Here $h(t)$ is an M-sized vector, and the weight matrix of the hidden layer $W_h$ is $MXM$. There are m-hidden units, and each one connects back to all the previous hidden units, meaning in total there will be $M^2$ hidden weights.  

With recurrent units, our data has a new dimensionality, which is the length of a sequence, T.  Often times, the sequences are not of equal length, so we have to store them in a list.  

Here is how we represent the hidden layer and the output layer of the RNN:

\begin{align}
\ h(t) = f(W_h^Th(t-1)+W_x^Tx(t)+b_h
\end{align}

\begin{align}
\ y(t) = softmax(W_o^Th(t)+b_o)
\end{align}

where f = sigmoid, tanh, relu. Note that the hidden layer equation can be upacked further: 

\begin{align}
\ h(t) = f(W_h^Th(t-1)+W_x^Tx(t)+b_h
\end{align}

\begin{align}
\ h(t) = f(W_h^T(f(W_h^Th(t-2)+W_x^Tx(t-1)+b_h)+W_x^Tx(t)+b_h)
\end{align}

etc., where $h(0)$ is a hyperparameter that can be set to zero or be made update-able.

Additionally, we can add more hidden layers, each with it's own recurrence. 

![](extras/rnn_layered.PNG)

There are three types of predicitons we can make using RNNs:
1. Predict one label over an entire sequence (e.g. differentiate between male and female voices).
2. Predict a label for every step of input sequence (e.g. control device using BCI).
3. Predict next value in a sequence (e.g. next word in a sentence).

Another key concept here is _shared weights_.  
RNNs rely on 'backpropagation through time,' which is just a fancy way of saying backpropagation, which is just the same as gradient descent.

Vanishing gradient and exploding gradient can be issues with RNNs.

### Rated Recurrent Unit   

The rated recurrent unit is a simple modification to the basic RNN. 

e want to weight two things:  
1. $f(x(t), h(t-1))$ -> output we would have gotten from a regular recurrent unit.
2. $h(t-1)$ -> previous value of hidden state.
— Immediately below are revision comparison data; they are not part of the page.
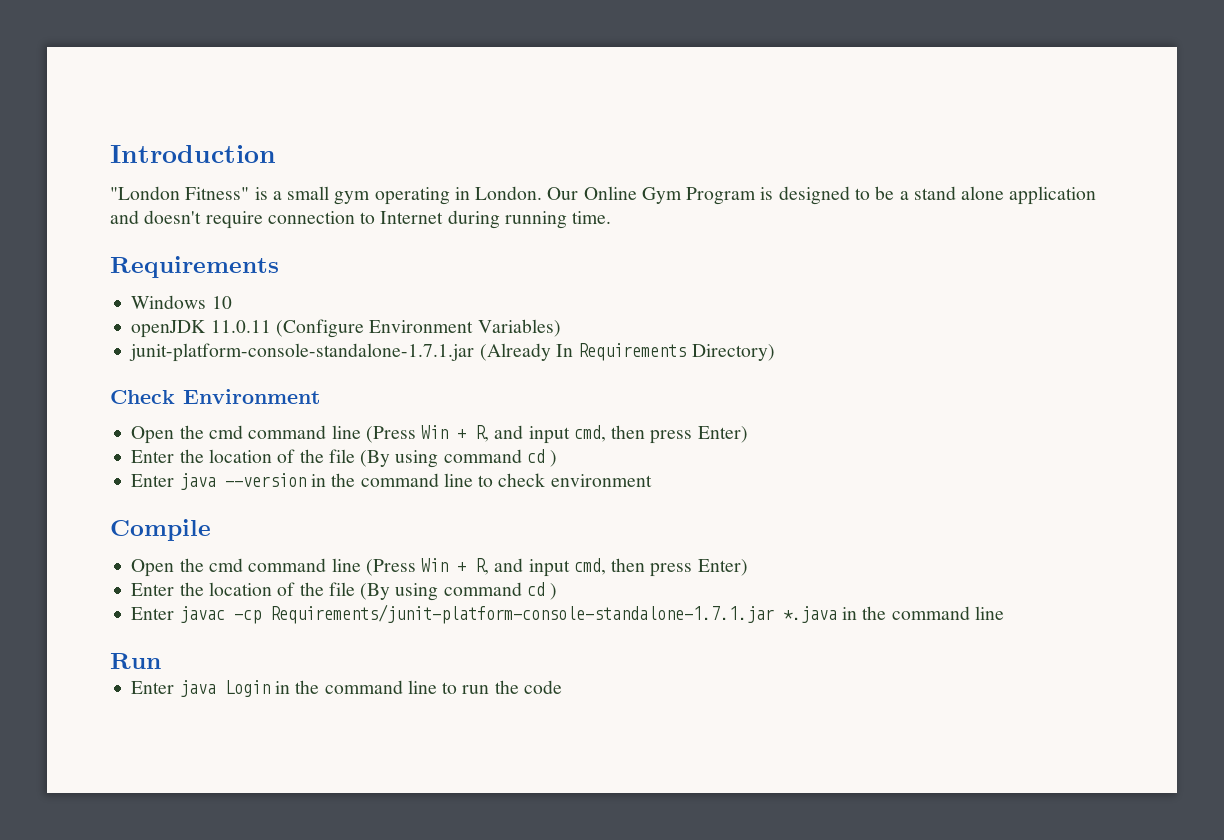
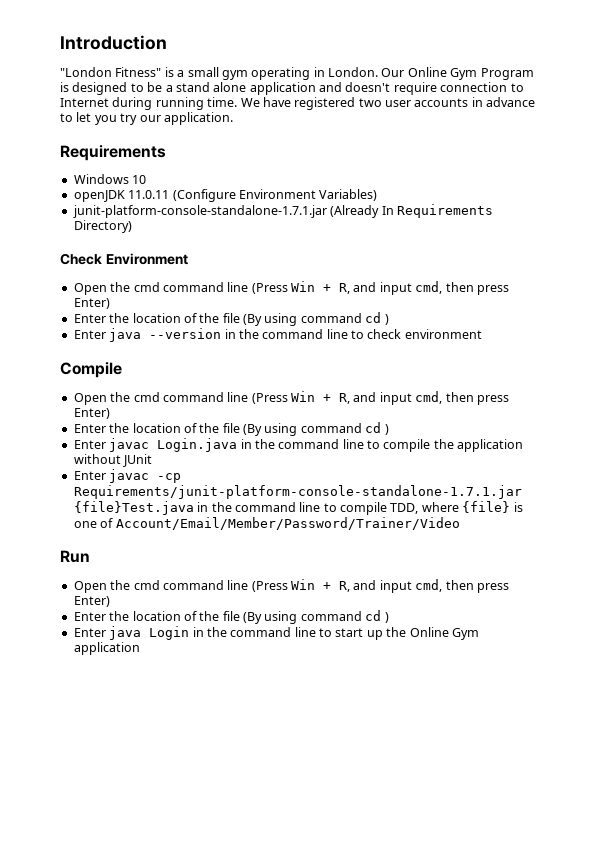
(612, 217) none -> [240,97,536,110] [60,112,233,125] We have registered two user accounts in advance to let you try our application.
[233,604,1004,624] [110,653,161,669] -cp Requirements/junit-platform-console-standalone-1.7.1.jar *.java in the command line // Run -> [157,438,524,452] [73,454,153,467] [73,469,182,483] [73,485,522,499] [73,501,523,515] [73,517,460,530] [60,550,90,563] [73,579,509,593] [73,596,110,607] [73,610,389,624] Login.java in the command line to compile the application without JUnit // Enter javac -cp Requirements/junit-platform-console-standalone-1.7.1.jar {file}Test.java in the command line to compile TDD, where {file} is one of Account/Email/Member/Password/Trainer/Video // Run // Open the cmd command line (Press Win + R, and input cmd, then press Enter) // Enter the location of the file (By using command cd )
[462,680,562,694] run the code -> [335,627,479,640] [73,642,140,655] start up the Online Gym application

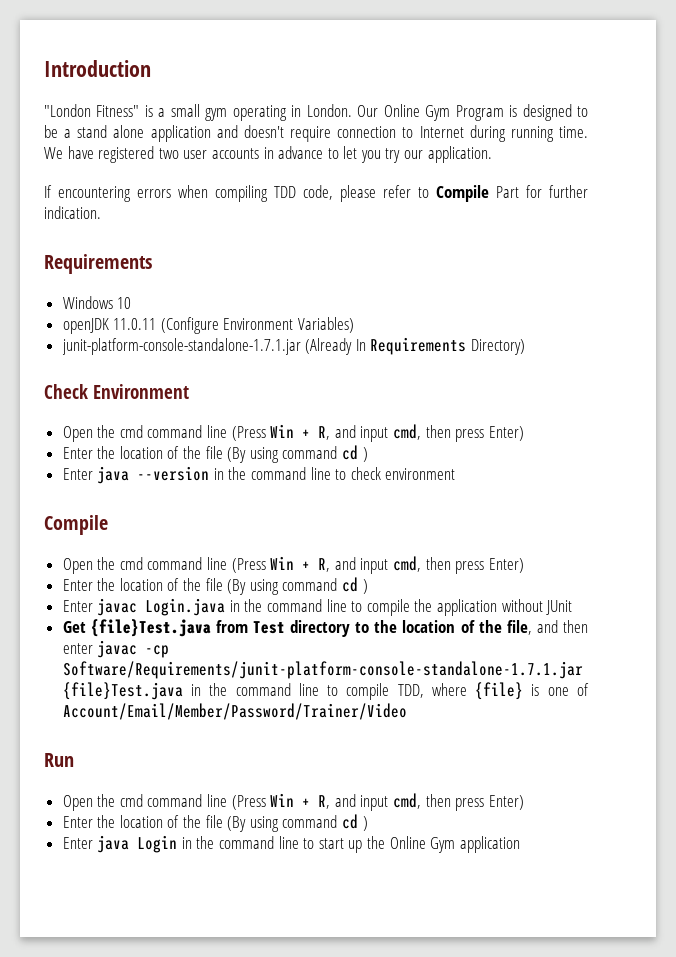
(233, 118) none -> [44,185,588,202] [44,206,101,219] // If encountering errors when compiling TDD code, please refer to Compile Part for further indication.
[73,471,106,480] Enter -> [62,619,589,637] [62,643,93,654] Get {file}Test.java from Test directory to the location of the file, and then enter
[73,485,522,499] Requirements/junit-platform-console-standalone-1.7.1.jar -> [62,661,583,679] Software/Requirements/junit-platform-console-standalone-1.7.1.jar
We use a matrix state called the rate matrix, $z$, which is the same size as the hidden layer. We then do an element-by-element multiplication on each dimension:  

$h(t) = 1-z \circ h(t-1) + z \circ f(x(t), h(t-1))$

The gate we add is supposed to be a lot like a low-pass filter. $z$ can be calculated multiple ways:
- it can be a full-size matrix (MXM)
- Can also make $z(t) = f(x(t), h(t-1)) = f(W_{xz}x(t)+W_{hz}h(t-1)+b_z)$


![](extras/rated_recurrence.PNG)

### Gated Recurrent Unit  

Established in 2014, the gated recurrent unit (GRU), has comparable performance to LSTM, though it uses fewer parameters. 

![](extras/gru.PNG)

\begin{array}{lcl}
r_t = \sigma(x_tW_{xr}+h_{t-1}W_{hr}+b_r) \\
z_t = \sigma(x_tW_{xz}+h_{t-1}W_{hz}+b_z) \\
\hat{h}_t=g(x_tW_{xh}+(r_t \odot h_{t-1})W_{hh} + b_h) \\
h_t = (1-z_t) \odot h_{t-1} + z_t \odot \hat{h}_t \\
\end{array}

where $g()$ is the activation function and the _circle-dot_ symbol signifies element-wise multiplication.  
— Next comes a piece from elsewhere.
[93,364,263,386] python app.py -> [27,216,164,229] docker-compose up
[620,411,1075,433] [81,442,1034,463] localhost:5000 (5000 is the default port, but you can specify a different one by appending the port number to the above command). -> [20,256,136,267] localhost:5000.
If $r(t) = 0$, we get $\hat{h}_t = g(x_t)W_{xh}+b_h)$, which is like the beginning of a new sequence.  

Note that this is note the full picture, since it doesn't consider h(0), and $\hat{h}_t$ is only a candidate for the new h(t). Thus, h(t) will be a combo of h(t-1) and $\hat{h}_t$.
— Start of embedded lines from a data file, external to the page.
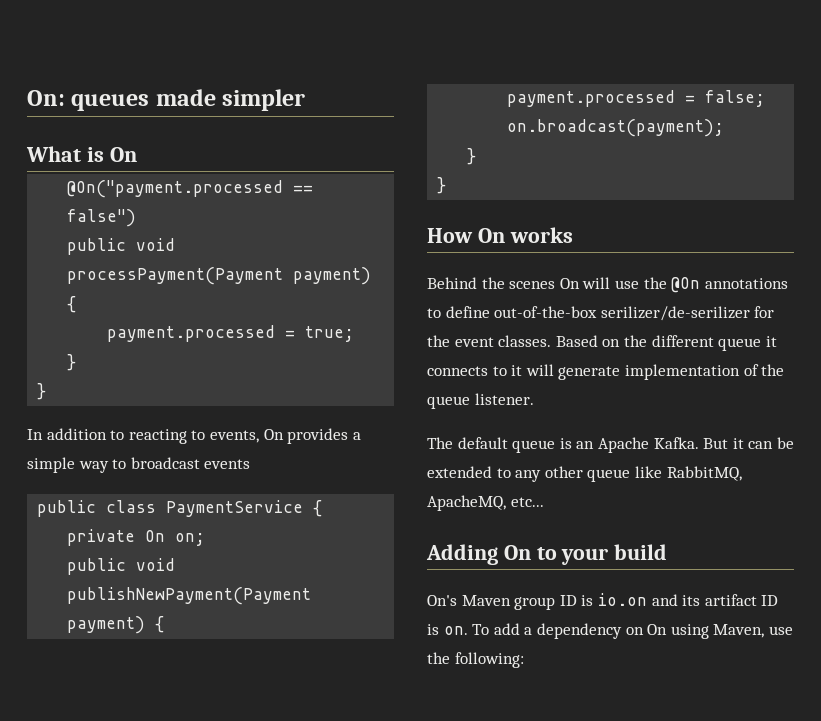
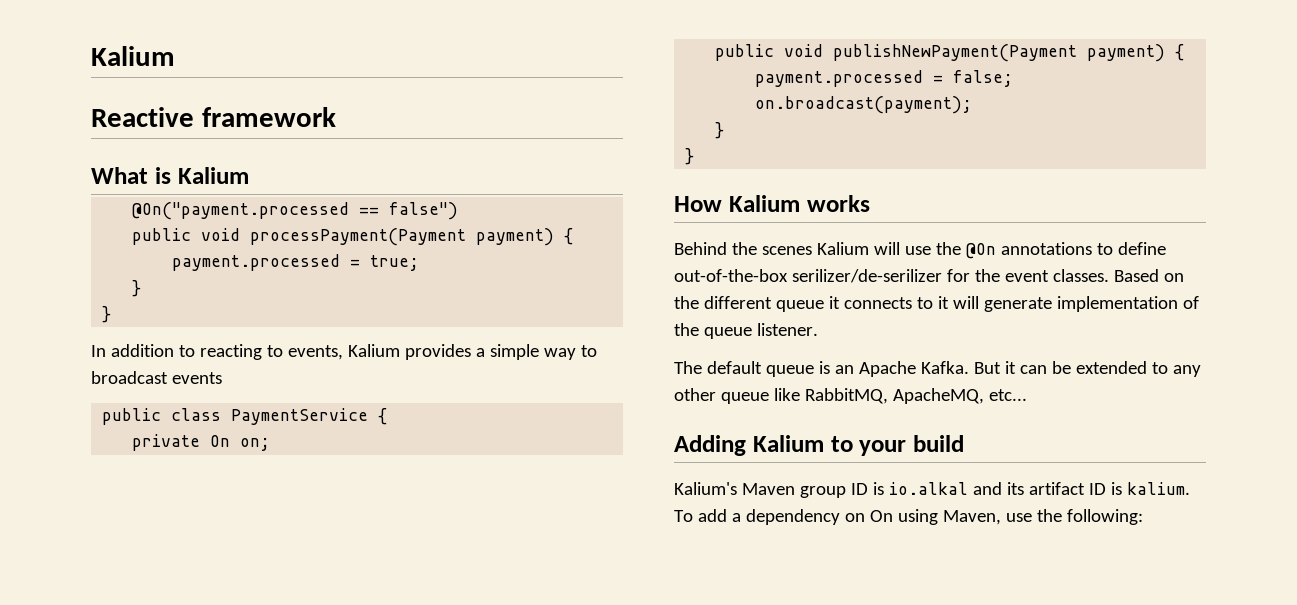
[27,89,306,111] On: queues made simpler -> [91,46,175,66] [91,107,336,127] Kalium // Reactive framework
[109,147,137,162] On -> [177,167,249,184] Kalium
[263,429,284,440] On -> [347,344,400,357] Kalium
[477,228,505,243] On -> [728,195,800,212] Kalium
[559,278,580,289] On -> [816,242,869,255] Kalium
[503,545,531,560] On -> [752,435,824,452] Kalium
[427,595,457,606] On's -> [674,482,737,495] Kalium's
[597,593,647,606] io.on -> [888,482,968,495] io.alkal
[443,626,468,635] on. -> [1126,482,1190,495] kalium.

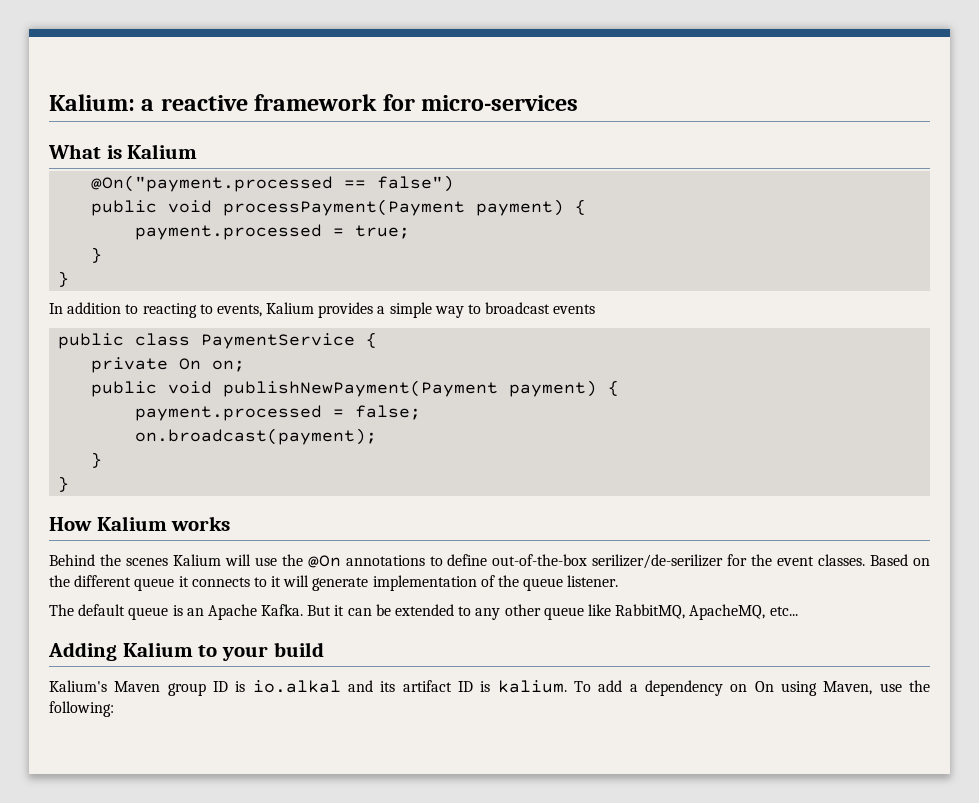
[91,46,175,66] [91,107,194,127] Kalium // Reactive -> [49,94,248,111] Kalium: a reactive
(336, 117) none -> [382,94,579,111] for micro-services

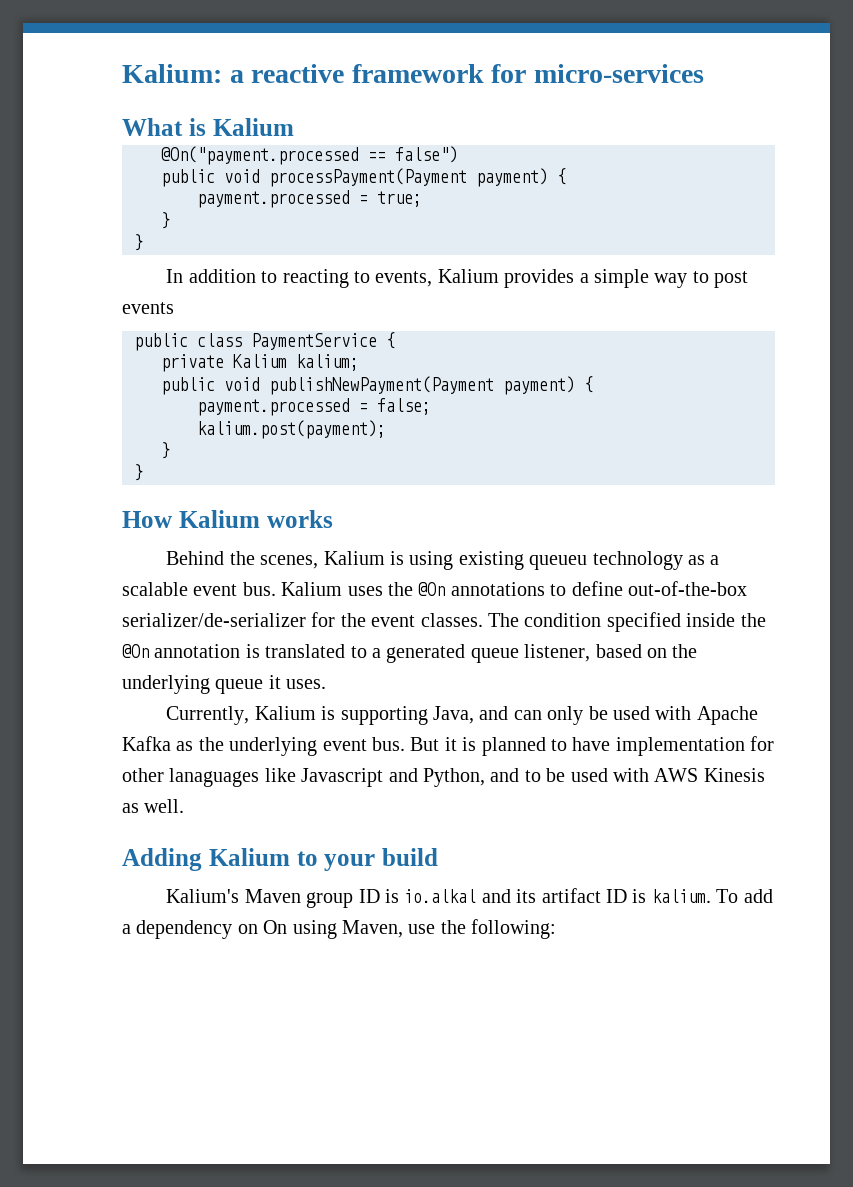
[485,302,551,314] broadcast -> [714,271,749,288] post
[179,358,246,372] On on; -> [233,354,359,371] Kalium kalium;
[135,428,378,445] on.broadcast(payment); -> [197,420,386,439] kalium.post(payment);
[125,554,277,566] scenes Kalium will use -> [260,551,720,570] [122,582,383,596] scenes, Kalium is using existing queueu technology as a scalable event bus. Kalium uses
[592,554,724,569] serilizer/de-serilizer -> [122,613,306,627] serializer/de-serializer
[870,554,909,566] Based -> [488,612,766,632] [122,644,642,663] The condition specified inside the @On annotation is translated to a generated queue listener, based
[74,575,132,587] different -> [122,675,210,694] underlying
[191,575,619,591] [49,604,798,620] connects to it will generate implementation of the queue listener. // The default queue is an Apache Kafka. But it can be extended to any other queue like RabbitMQ, ApacheMQ, etc... -> [286,679,327,689] [166,706,758,725] [122,736,775,756] [122,768,765,787] [122,799,185,813] uses. // Currently, Kalium is supporting Java, and can only be used with Apache Kafka as the underlying event bus. But it is planned to have implementation for other lanaguages like Javascript and Python, and to be used with AWS Kinesis as well.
### Long Short-Term Memory (LSTM)   

LSTMs are composed of:
- 3 gates: input, output, and forget gate
- a memory cell $c_t$ (no more $\hat{h}$)

![](extras/lstm.PNG)

\begin{array}{lcl}
i_t = \sigma(x_tW_{xi}+h_{t-1}W_{hi}+c_{t-1}W_{ci}+b_i) \\
f_t = \sigma(x_tW_{xf}+h_{t-1}W_{hf}+c_{t-1}W_{cf}+b_f) \\
c_t=f_tc_{t-1}+i_ttanh(x_tW_{xc}+h_{t-1}W_{hc} + b_c) \\
o_t = \sigma(x_tW_{xo}+h_{t-1}W_{ho}+c_tW_{co} + b_o \\
h_t = o_ttanh(c_t)
\end{array}

LSTM Parameters:   
Input gate $_t$ determines how much of the new value goes into the cell.
- Parameters: $W_{xi}, W_{hi}, W_{ci}, b_i$
- Depends on: $x_t, h_{t-1}, c_{t-1}$  

Forget gate $f_t$ determines how much of the previous cell value goes into the current cell value.  
- Parameters: $W_{xf}, W_{hf}, W_{cf}, b_f$
- Depends on: $x_t, h_{t-1}, c_{t-1}$  

Candidate cell $c_t$ looks like the simple recurrent unit right before it gets multiplied by the input gate.  
- Parameters: $W_{xc}, W_{hc}, b_c$
- Depends on: $x_t, h_{t-1}$  

Output gate $o_t$ takes into account everything (input at time t, the previous hidden state, and the current cell value). 
- Parameters: $W_{xo}, W_{ho}, W_{co}, b_o$
- Depends on: $x_t, h_{t-1}, c_t$

New hidden state $h_t$ is the tanh of the cell value times the output gate. 

### Coded Example

In [None]:
import theano
import theano.tensor as T
import numpy as np
import matplotlib.pyplot as plt

from sklearn.utils import shuffle
from util import init_weight, all_parity_pairs_with_sequence_labels


class SimpleRNN:
    def __init__(self, M):
        self.M = M # hidden layer size

    def fit(self, X, Y, learning_rate=10e-1, mu=0.99, reg=1.0, activation=T.tanh, epochs=100, show_fig=False):
        D = X[0].shape[1] # X is of size N x T(n) x D
        K = len(set(Y.flatten()))
        N = len(Y)
        M = self.M
        self.f = activation

        # initial weights
        Wx = init_weight(D, M)
        Wh = init_weight(M, M)
        bh = np.zeros(M)
        h0 = np.zeros(M)
        Wo = init_weight(M, K)
        bo = np.zeros(K)

        # make them theano shared
        self.Wx = theano.shared(Wx)
        self.Wh = theano.shared(Wh)
        self.bh = theano.shared(bh)
        self.h0 = theano.shared(h0)
        self.Wo = theano.shared(Wo)
        self.bo = theano.shared(bo)
        self.params = [self.Wx, self.Wh, self.bh, self.h0, self.Wo, self.bo]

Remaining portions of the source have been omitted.